Alimera seeks US FDA priority review for its Iluvien NDA to treat diabetic macular edema
Alimera Sciences, Inc., a biopharmaceutical company that specializes in the research, development and commercialization of prescription ophthalmic pharmaceuticals, has submitted a New Drug Application (NDA) to the US Food and Drug Administration (FDA) for Iluvien, (flucocinolone acetonide intravitreal insert), its investigational, sustained drug delivery system releasing sub-microgram levels of fluocinolone acetonide for the treatment of diabetic macular edema (DME). In the submission, Alimera requested priority review, which, if granted, could result in an action letter from the FDA in the fourth quarter of 2010.
"This is a significant milestone for all of us at Alimera, and represents a major advance toward a rapid and sustained visual acuity benefit for DME sufferers," said Dan Myers, president and CEO of Alimera, adding, "We believe that Iluvien, if approved, will provide a needed alternative to the multiple injections of corticosteroids and anti-VEGF therapies used off-label for extended efficacy in DME. We believe this would be the first ophthalmic drug therapy to be approved for DME and the only DME treatment that works in terms of years, not months."
Alimera is currently conducting two phase 3 pivotal clinical trials (collectively known as the FAME Study) for Iluvien involving 956 patients in sites across the United States, Canada, Europe and India to assess the efficacy and safety of Iluvien with two doses, a high and low dose, for the treatment of DME. The primary efficacy endpoint for the FAME Study is the difference in the percentage of patients whose best corrected visual acuity (BCVA) improved by 15 or more letters from baseline on the ETDRS eye chart at month 24 between the treatment and control groups.

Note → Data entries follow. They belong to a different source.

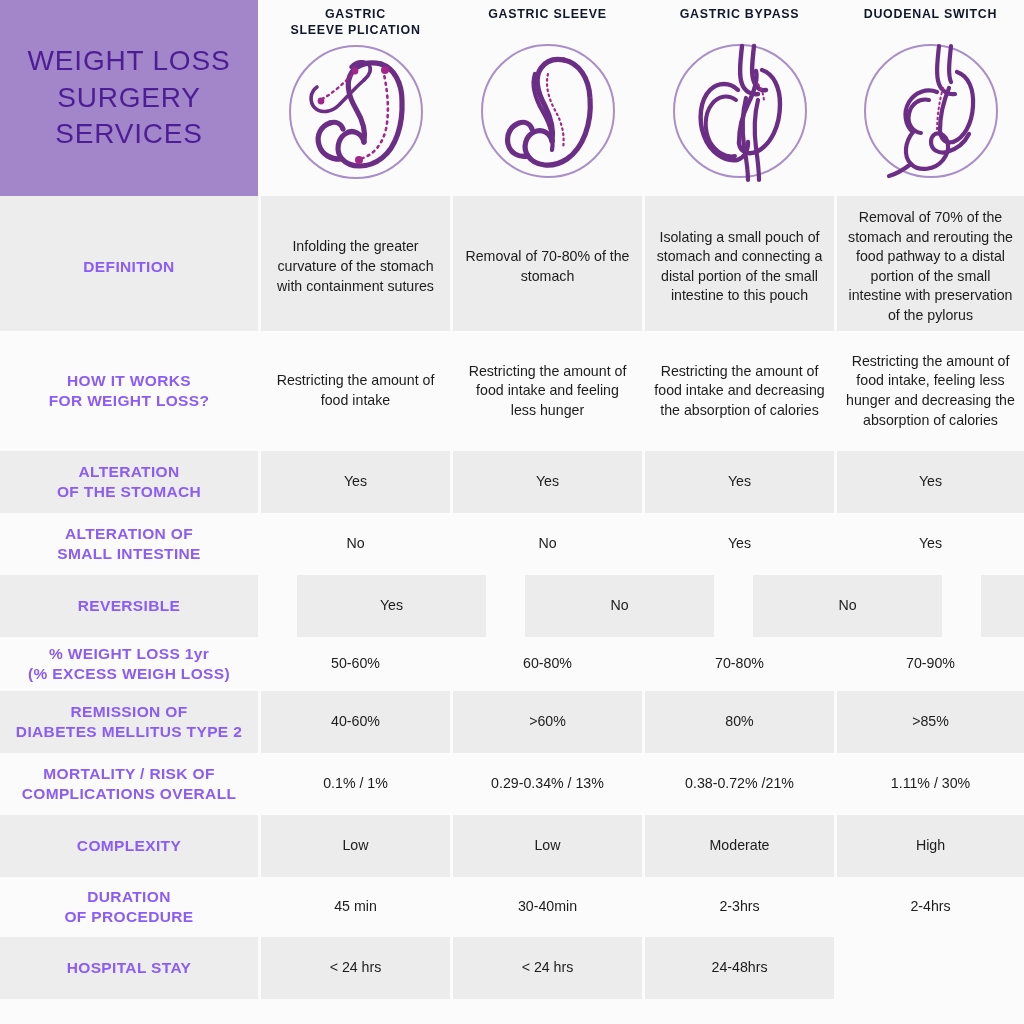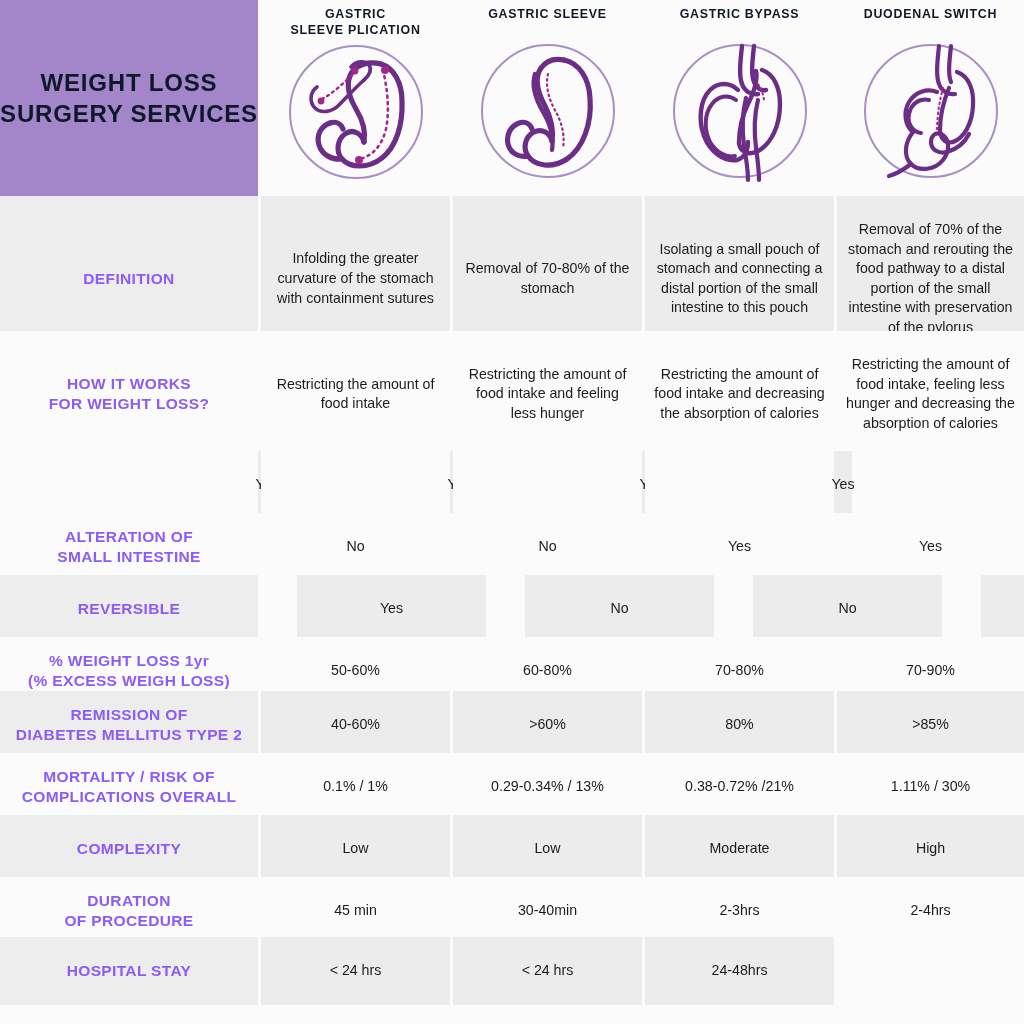"WEIGHT LOSS" #brand .brand-text { color: #0f172a -> #4c1d95; font-size: 24px -> 28px; font-weight: bold -> normal }
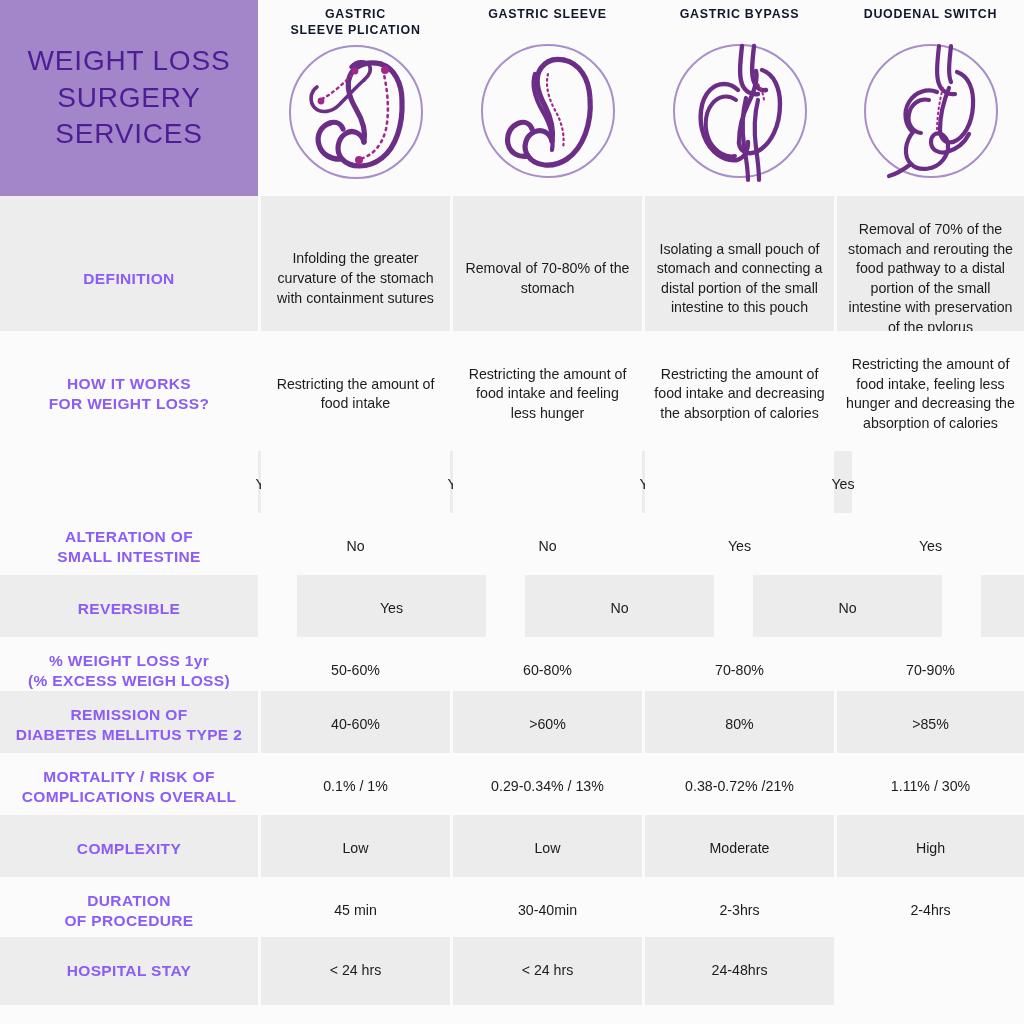"Removal of 70% of the" .data-cell { padding: 24px 9px -> 12px 9px }
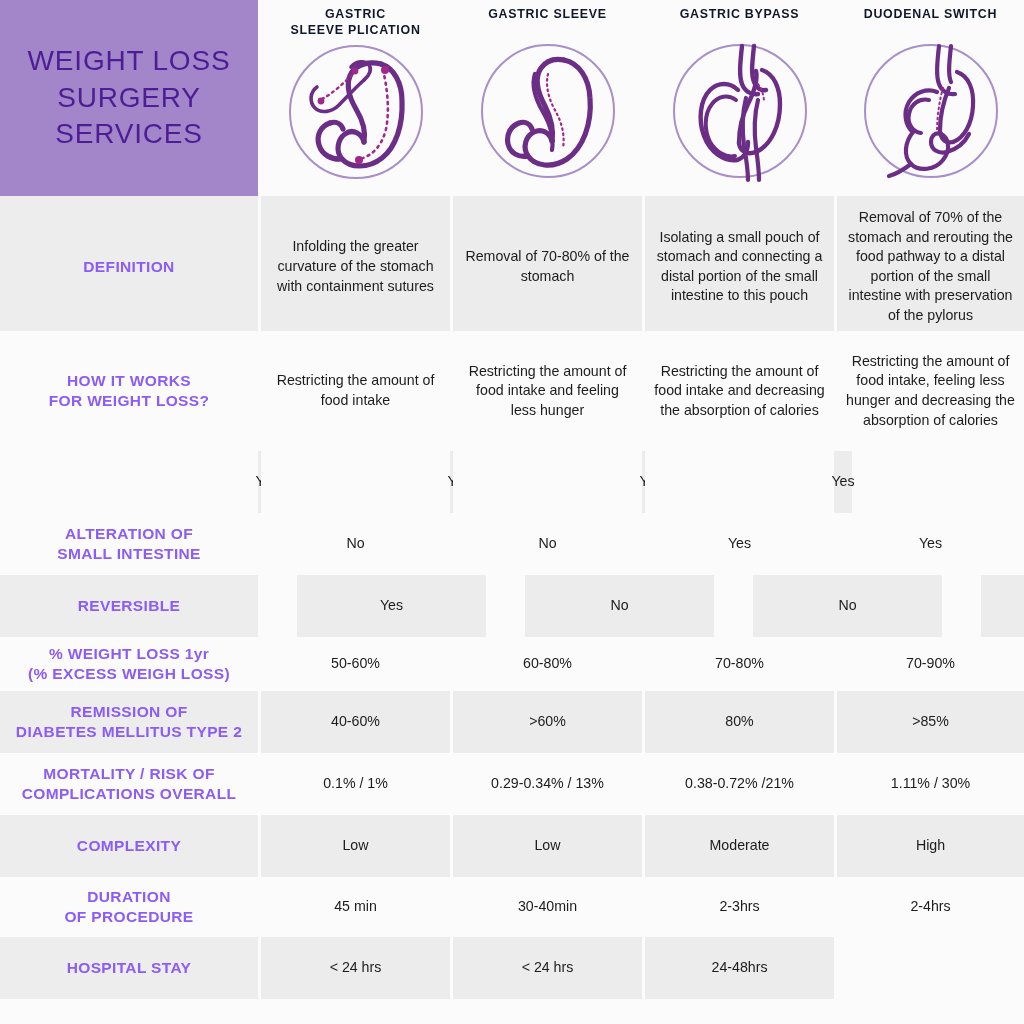"ALTERATION" div.label-cell { html: none -> <div> <div> <div>ALTERATION</div> <div>OF THE STOMACH</div> </div> </div> }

The study will conclude later this year with the final patient visits at the three-year data point. The 24-month clinical readout from the study was completed and announced in December 2009.
This NDA submission includes the 24-month low dose data from the FAME Study. Alimera plans to follow this NDA submission with registration filings in certain European countries and Canada in the near future.
DME, the primary cause of vision loss associated with diabetic retinopathy, is a disease affecting the macula, the part of the retina responsible for central vision. When the blood vessel leakage of diabetic retinopathy causes swelling in the macula, the condition is called DME. The onset of DME is painless and may go undetected by the patient until it manifests with the blurring of central vision or acute vision loss. The severity of this blurring may range from mild to profound loss of vision. The Wisconsin Epidemiologic Study of Diabetic Retinopathy found that over a 10-year period approximately 19 per cent of diabetics studied were diagnosed with DME. Based on this study and the current US diabetic population, Alimera estimates that there will be an incidence of approximately 340,000 cases of DME annually in the United States. As the population of people with diabetes increases, Alimera expects the annual incidence of diagnosed DME to increase, as well.
Iluvien is an investigative, extended release intravitreal insert that Alimera is developing for the treatment of DME. Each Iluvien insert is designed to provide a therapeutic effect of up to 36 months by delivering sustained sub-microgram levels of fluocinolone acetonide (FA). Iluvien is inserted in the back of the patient's eye to a position that takes advantage of the eye's natural fluid dynamics. The insertion device employs a 25-gauge needle, which allows for a self-sealing wound.